ZOB-Fußgängerbrücke

Stadt macht in Sachen Brücke jetzt mächtig Druck

Ist die Treppe freigegeben, kann endlich auch der provisorische Holz-Bahnsteig abgebaut und der P + R Parkplatz endgültig fertiggestellt werden. - Foto: Helmecke

Meinerzhagen - Als sich Fachbereichsleiter Jürgen Tischbiereck und sein Kollege Markus Schade mit dem Unternehmer Richard Rohlfing trafen, hatten sie den vom Planungsbüro Schlaich Bergermann und Partner erarbeiteten Lösungsvorschlag für die Behebung der Mängel an der Treppenanlage an der Bahnüberführung mit dabei.

Und noch eine wichtige Mitteilung konnten sie dem Unternehmen, das die neue Eisenbahnüberführung errichtet hat, machen. „Wir haben die Firma zur Nachbesserung entsprechend dem Lösungsvorschlag aufgefordert und den Termin für die Erledigung auf den 6. April festgelegt“, so Jürgen Tischbiereck vor Ort im Gespräch mit der Meinerzhagener Zeitung.

Aber nicht nur diese Option, die Treppenanlage zum Mittelbahnsteig endlich nutzen zu können, hält man sich derzeit bei der Stadt Meinerzhagen offen. Direkt einen Tag nach dem „Rohlfing-Termin“, trafen sich die städtischen Ingenieure mit einem weiteren Stahlbauunternehmer. Der Grund für diese Zusammenkunft: ein „Plan B“.

„Wenn die Firma Rohlfing der Aufforderung nicht termingerecht nachkommt, wird sich direkt im Anschluss das andere Unternehmen darum kümmern“, erklärt Jürgen Tischbiereck.

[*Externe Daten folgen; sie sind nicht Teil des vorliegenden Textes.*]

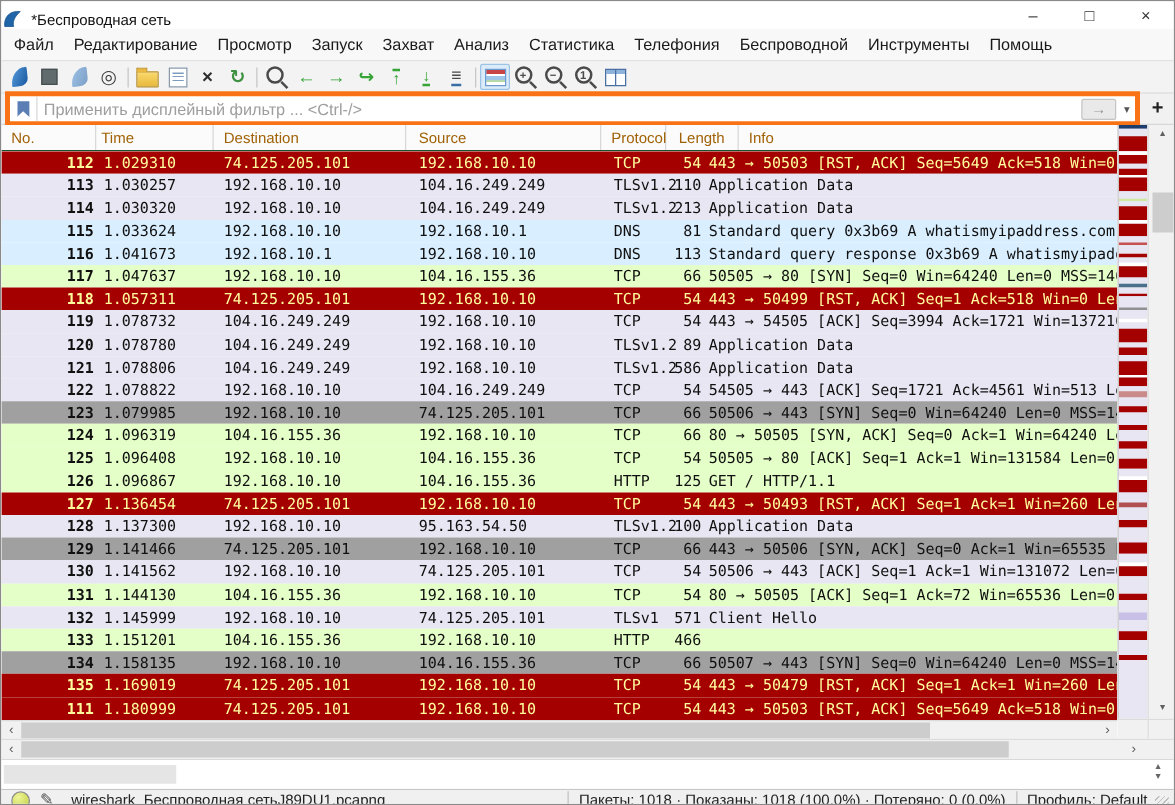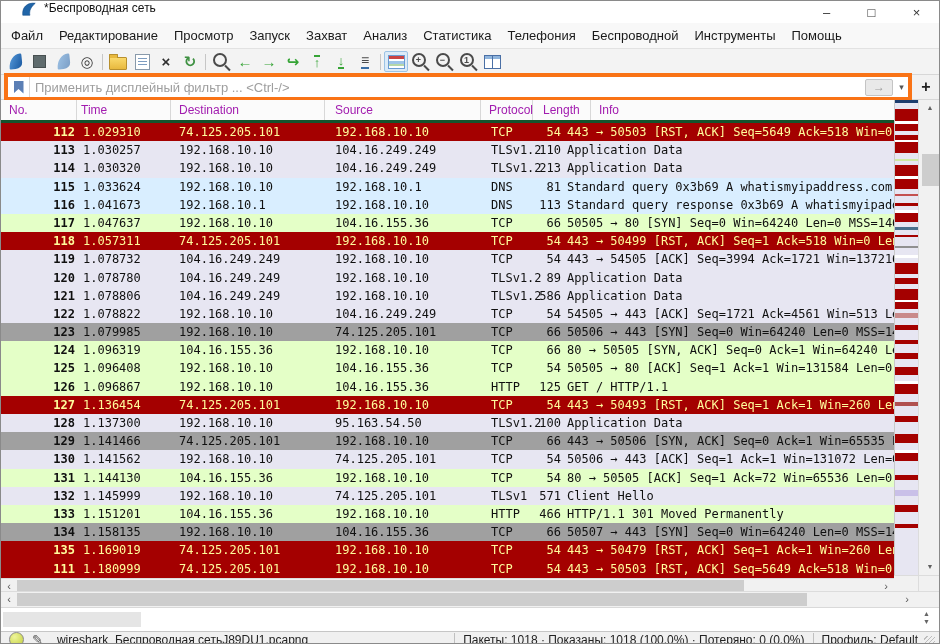--- a/index.html
+++ b/index.html
@@ -1,20 +1,20 @@
 <!DOCTYPE html>
 <html><head>
 <meta charset="utf-8">
 <style>
   html,body{margin:0;padding:0;background:#e8e8e8;}
   .win{position:relative;width:940px;height:644px;box-sizing:border-box;border:1px solid #8a8a8a;
        background:#fff;display:flex;flex-direction:column;overflow:hidden;
        font-family:"Liberation Sans","DejaVu Sans",sans-serif;}
   
-  .titlebar{height:22px;flex:0 0 22px;display:flex;align-items:flex-start;background:#fff;padding-left:20px;}
+  .titlebar{height:22px;flex:0 0 22px;display:flex;align-items:flex-end;background:#fff;padding-left:1px;}
   .appicon{width:16px;height:16px;margin-right:7px;flex:0 0 16px;}
   .title{font-size:12px;color:#111;}
   .wbtns{margin-left:auto;display:flex;height:100%;}
   .winbtn{width:45px;height:100%;display:flex;align-items:center;justify-content:center;
           font-size:13px;color:#333;}
   
   .menubar{height:25px;flex:0 0 25px;display:flex;align-items:center;background:#f8f8f8;padding-left:2px;font-size:13px;color:#1a1a1a;}
   .mitem{padding:3px 8px;white-space:nowrap;}
   
   .toolbar{height:25px;flex:0 0 25px;display:flex;align-items:center;background:#f3f3f3;
@@ -56,21 +56,21 @@
       font-family:"Liberation Sans","DejaVu Sans",sans-serif;background:transparent;}
   .finput::placeholder{color:#9e9e9e;}
   .fapply{width:26px;height:15px;background:#e9e9e9;border:1px solid #c4c4c4;border-radius:2px;
       display:flex;align-items:center;justify-content:center;font-size:12px;font-weight:bold;color:#9a9a9a;margin-right:2px;}
   .fdrop{width:13px;font-size:9px;color:#555;text-align:center;}
   .fplus{width:20px;height:20px;display:flex;align-items:center;justify-content:center;
       font-size:16px;font-weight:bold;color:#222;margin-left:4px;}
   
   .content{flex:0 0 491px;display:flex;overflow:hidden;}
   .plist{width:893px;flex:0 0 893px;display:flex;flex-direction:column;overflow:hidden;}
-  .phead{height:20px;flex:0 0 20px;display:flex;background:#fbfbfb;border-bottom:3px solid #14532d;font-size:12px;color:#a21caf;}
+  .phead{height:20px;flex:0 0 20px;display:flex;background:#fbfbfb;border-bottom:1px solid #14532d;font-size:12px;color:#a16207;}
   .ph{border-right:1px solid #d8d8d8;display:flex;align-items:center;box-sizing:border-box;white-space:nowrap;}
   .h0{width:76px;padding-left:8px;}
   .h1{width:94px;padding-left:4px;}
   .h2{width:156px;padding-left:10px;}
   .h3{width:154px;padding-left:8px;}
   .h4{width:52px;padding-left:8px;}
   .h5{width:58px;padding-left:10px;}
   .h6{flex:1;padding-left:8px;border-right:none;}
   .prows{height:455px;flex:0 0 455px;overflow:hidden;background:#fff;}
   .prow{height:18.2px;display:flex;font-family:"DejaVu Sans Mono","Liberation Mono",monospace;
@@ -257,21 +257,21 @@
           <div class="prow syn"><div class="pc c0">123</div><div class="pc c1">1.079985</div><div class="pc c2">192.168.10.10</div><div class="pc c3">74.125.205.101</div><div class="pc c4">TCP</div><div class="pc c5">66</div><div class="pc c6">50506 → 443 [SYN] Seq=0 Win=64240 Len=0 MSS=1460 WS=256 SACK_PERM=1</div></div>
           <div class="prow http"><div class="pc c0">124</div><div class="pc c1">1.096319</div><div class="pc c2">104.16.155.36</div><div class="pc c3">192.168.10.10</div><div class="pc c4">TCP</div><div class="pc c5">66</div><div class="pc c6">80 → 50505 [SYN, ACK] Seq=0 Ack=1 Win=64240 Len=0 MSS=1460</div></div>
           <div class="prow http"><div class="pc c0">125</div><div class="pc c1">1.096408</div><div class="pc c2">192.168.10.10</div><div class="pc c3">104.16.155.36</div><div class="pc c4">TCP</div><div class="pc c5">54</div><div class="pc c6">50505 → 80 [ACK] Seq=1 Ack=1 Win=131584 Len=0</div></div>
           <div class="prow http"><div class="pc c0">126</div><div class="pc c1">1.096867</div><div class="pc c2">192.168.10.10</div><div class="pc c3">104.16.155.36</div><div class="pc c4">HTTP</div><div class="pc c5">125</div><div class="pc c6">GET / HTTP/1.1 </div></div>
           <div class="prow red"><div class="pc c0">127</div><div class="pc c1">1.136454</div><div class="pc c2">74.125.205.101</div><div class="pc c3">192.168.10.10</div><div class="pc c4">TCP</div><div class="pc c5">54</div><div class="pc c6">443 → 50493 [RST, ACK] Seq=1 Ack=1 Win=260 Len=0</div></div>
           <div class="prow tcp"><div class="pc c0">128</div><div class="pc c1">1.137300</div><div class="pc c2">192.168.10.10</div><div class="pc c3">95.163.54.50</div><div class="pc c4">TLSv1.2</div><div class="pc c5">100</div><div class="pc c6">Application Data</div></div>
           <div class="prow syn"><div class="pc c0">129</div><div class="pc c1">1.141466</div><div class="pc c2">74.125.205.101</div><div class="pc c3">192.168.10.10</div><div class="pc c4">TCP</div><div class="pc c5">66</div><div class="pc c6">443 → 50506 [SYN, ACK] Seq=0 Ack=1 Win=65535 Len=0 MSS=1430</div></div>
           <div class="prow tcp"><div class="pc c0">130</div><div class="pc c1">1.141562</div><div class="pc c2">192.168.10.10</div><div class="pc c3">74.125.205.101</div><div class="pc c4">TCP</div><div class="pc c5">54</div><div class="pc c6">50506 → 443 [ACK] Seq=1 Ack=1 Win=131072 Len=0</div></div>
           <div class="prow http"><div class="pc c0">131</div><div class="pc c1">1.144130</div><div class="pc c2">104.16.155.36</div><div class="pc c3">192.168.10.10</div><div class="pc c4">TCP</div><div class="pc c5">54</div><div class="pc c6">80 → 50505 [ACK] Seq=1 Ack=72 Win=65536 Len=0</div></div>
           <div class="prow tcp"><div class="pc c0">132</div><div class="pc c1">1.145999</div><div class="pc c2">192.168.10.10</div><div class="pc c3">74.125.205.101</div><div class="pc c4">TLSv1</div><div class="pc c5">571</div><div class="pc c6">Client Hello</div></div>
-          <div class="prow http"><div class="pc c0">133</div><div class="pc c1">1.151201</div><div class="pc c2">104.16.155.36</div><div class="pc c3">192.168.10.10</div><div class="pc c4">HTTP</div><div class="pc c5">466</div><div class="pc c6">HTTP/1.1 301 Moved Permanently </div></div>
+          <div class="prow http"><div class="pc c0">133</div><div class="pc c1">1.151201</div><div class="pc c2">104.16.155.36</div><div class="pc c3">192.168.10.10</div><div class="pc c4">HTTP</div><div class="pc c5">466</div></div>
           <div class="prow syn"><div class="pc c0">134</div><div class="pc c1">1.158135</div><div class="pc c2">192.168.10.10</div><div class="pc c3">104.16.155.36</div><div class="pc c4">TCP</div><div class="pc c5">66</div><div class="pc c6">50507 → 443 [SYN] Seq=0 Win=64240 Len=0 MSS=1460 WS=256 SACK_PERM=1</div></div>
           <div class="prow red"><div class="pc c0">135</div><div class="pc c1">1.169019</div><div class="pc c2">74.125.205.101</div><div class="pc c3">192.168.10.10</div><div class="pc c4">TCP</div><div class="pc c5">54</div><div class="pc c6">443 → 50479 [RST, ACK] Seq=1 Ack=1 Win=260 Len=0</div></div>
           <div class="prow red"><div class="pc c0">111</div><div class="pc c1">1.180999</div><div class="pc c2">74.125.205.101</div><div class="pc c3">192.168.10.10</div><div class="pc c4">TCP</div><div class="pc c5">54</div><div class="pc c6">443 → 50503 [RST, ACK] Seq=5649 Ack=518 Win=0 Len=0</div></div>
         </div>
       <div class="hscroll">
         <div class="sarr">‹</div>
         <div class="sthumb" style="width:727px"></div>
         <div class="hspacer"></div>
         <div class="sarr">›</div>
       </div>

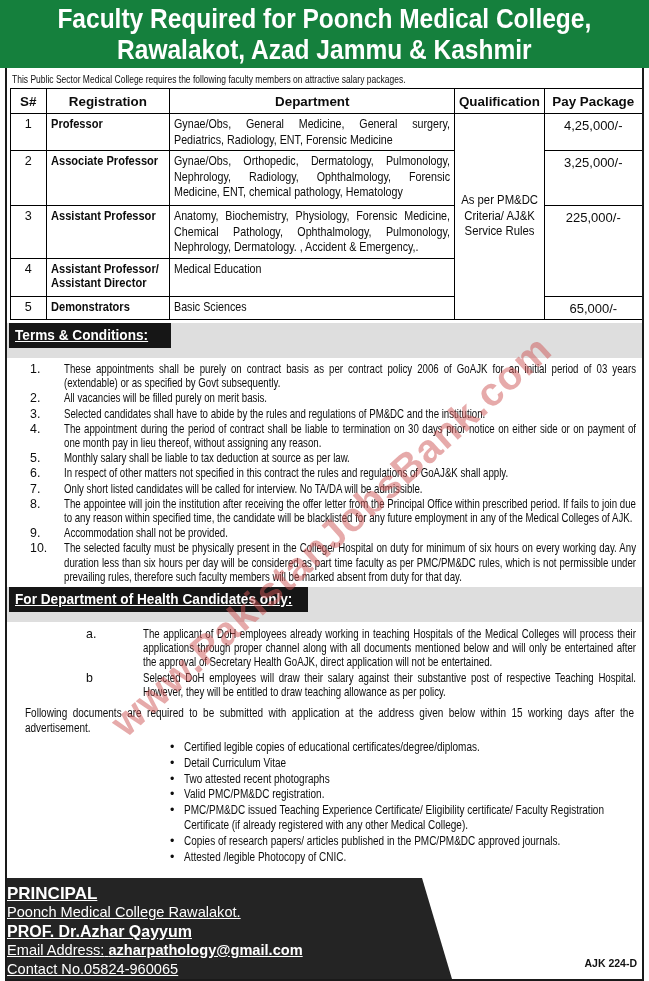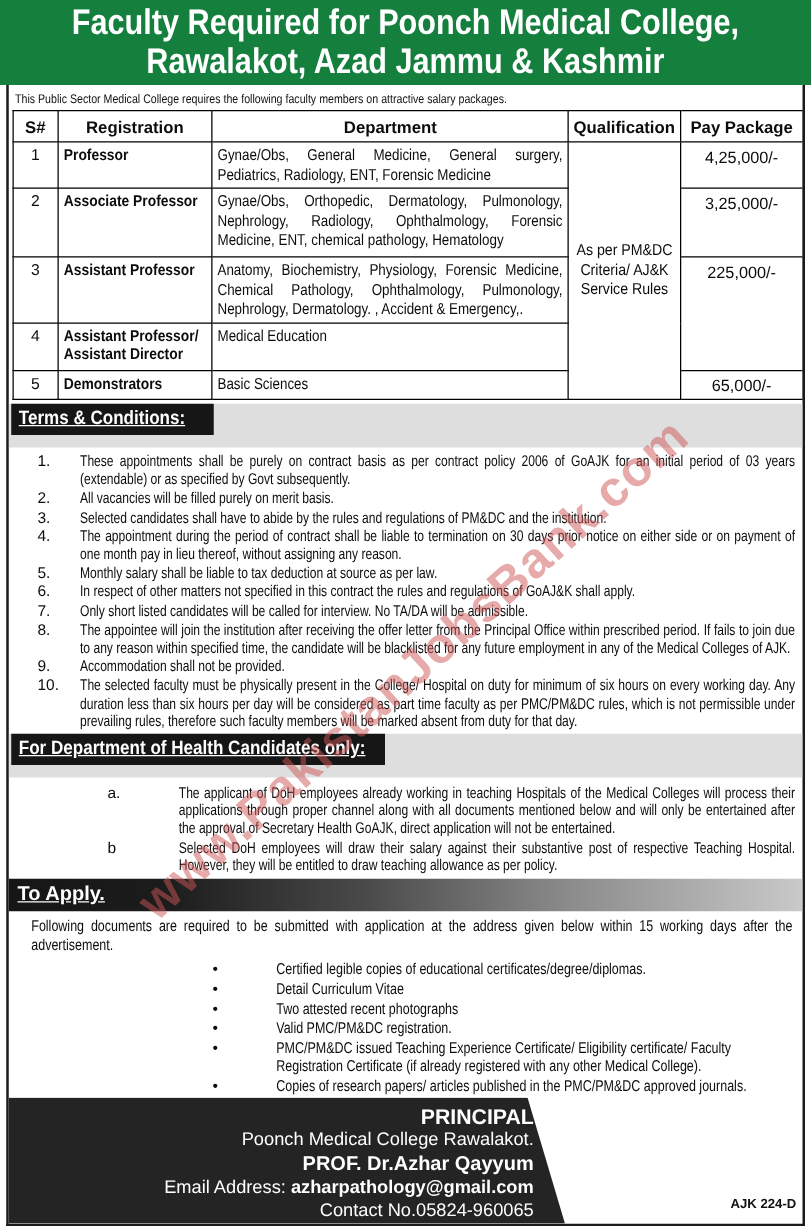--- a/index.html
+++ b/index.html
@@ -49,27 +49,27 @@
 
   .ablist{padding:5px 4px 0 0;}
   .abitem{display:flex;font-size:12.4px;line-height:14px;color:#0d0d0d;margin-bottom:2px;}
   .abitem .num{flex:0 0 136px;box-sizing:border-box;padding-left:79px;}
   .abitem .txt{flex:1;overflow:hidden;padding-right:2px;}
 
   .aintro{padding:5px 8px 2px 18px;font-size:12.5px;line-height:15px;color:#0d0d0d;overflow:hidden;}
   .blist{padding:2px 8px 0 163px;}
   .bitem{display:flex;font-size:12.5px;line-height:14.8px;color:#0d0d0d;margin-bottom:1px;}
   .bitem .dot{flex:0 0 14px;text-align:left;}
-  .bitem .txt{flex:1;overflow:hidden;margin-left:37px;}
+  .bitem .txt{flex:1;overflow:hidden;}
 
   
   .footer{position:absolute;left:0;bottom:0;width:100%;height:101px;}
   .fpoly{position:absolute;left:0;top:0;width:450px;height:101px;background:#242424;
          clip-path:polygon(0 0,415px 0,445px 101px,0 101px);color:#fff;}
-  .flines{width:420px;padding-top:6px;text-align:right;}
+  .flines{width:420px;padding-top:6px;text-align:left;text-decoration:underline;}
   .fl{line-height:19px;font-size:14.6px;}
   .fl1{font-size:17px;font-weight:bold;}
   .fl2{font-size:16px;font-weight:bold;}
   .ref{position:absolute;right:5px;bottom:10px;font-weight:bold;font-size:10.5px;color:#111;}
 
   
   .wm{position:absolute;left:110px;top:638px;transform:rotate(-42deg);transform-origin:0 50%;
       font-size:40px;font-weight:bold;letter-spacing:1px;color:rgba(205,85,85,0.5);white-space:nowrap;pointer-events:none;z-index:6;}
 </style>
 </head>
@@ -240,23 +240,20 @@
           </div>
         </div>
       <div class="abitem">
           <div class="num">b</div>
           <div class="txt">
             <span class="cx s78 just">Selected DoH employees will draw their salary against their substantive post of respective Teaching Hospital. However, they will be entitled to draw teaching allowance as per policy.</span>
           </div>
         </div>
     </div>
 
-    <div class="applybar">
-      <span class="txt-u">To Apply.</span>
-    </div>
     <div class="aintro">
       <span class="cx s80 just">Following documents are required to be submitted with application at the address given below within 15 working days after the advertisement.</span>
     </div>
     <div class="blist">
       <div class="bitem">
           <div class="dot">•</div>
           <div class="txt">
             <span class="cx s80">Certified legible copies of educational certificates/degree/diplomas.</span>
           </div>
         </div>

In der Praxis bedeutet das, dass die Stützen der Treppe durchtrennt und anschließend mit einem „Distanzstück“ verlängert werden sollen. Am Ende wird dieses dann zur Einhaltung der von der Bahn geforderten Toleranzwerte (MZ berichtete) führen. Dabei geht es letztendlich um weniger als 20 Millimeter.

Die Kommunalpolitik und auch die Öffentlichkeit war über diese mögliche „Ersatzvornahme“ bereits vor längerer Zeit informiert worden. Und auch im vom Rat verabschiedeten Bauprogramm fanden die Arbeiten bereits Erwähnung – mit den Worten: „Da derzeit davon auszugehen ist, dass das beauftragte Stahlbauunternehmen die Mängel nicht beseitigt, sind diese von Dritten beseitigen zu lassen und (die Mittel, Anmerkung der Redaktion) vom beauftragten Stahlbauunternehmen zurückzufordern“.

Unabhängig von der Tatsache, wer nun endgültig die Arbeiten ausführen werde, sei es Ziel der Stadt, die Brücke Anfang Mai freigeben zu können. „Wir stehen hinsichtlich des zeitlichen Ablaufes mit der Bahn in engem Kontakt. Daher gehen wir davon aus, dass eine Abnahme und dann hoffentlich auch eine Freigabe kurzfristig nach dem Abschluss der Arbeiten erfolgen kann“, so ein leicht optimistischer Fachbereichsleiter Jürgen Tischbiereck.

Kommt dieses so, könne dann auch der provisorische Bahnsteig aus Holz entfernt und der P + R Parkplatz endgültig hergerichtet werden. Dann würde auch das Umfeld optisch dem Anspruch der gelungenen Brückenanlage endlich gerecht.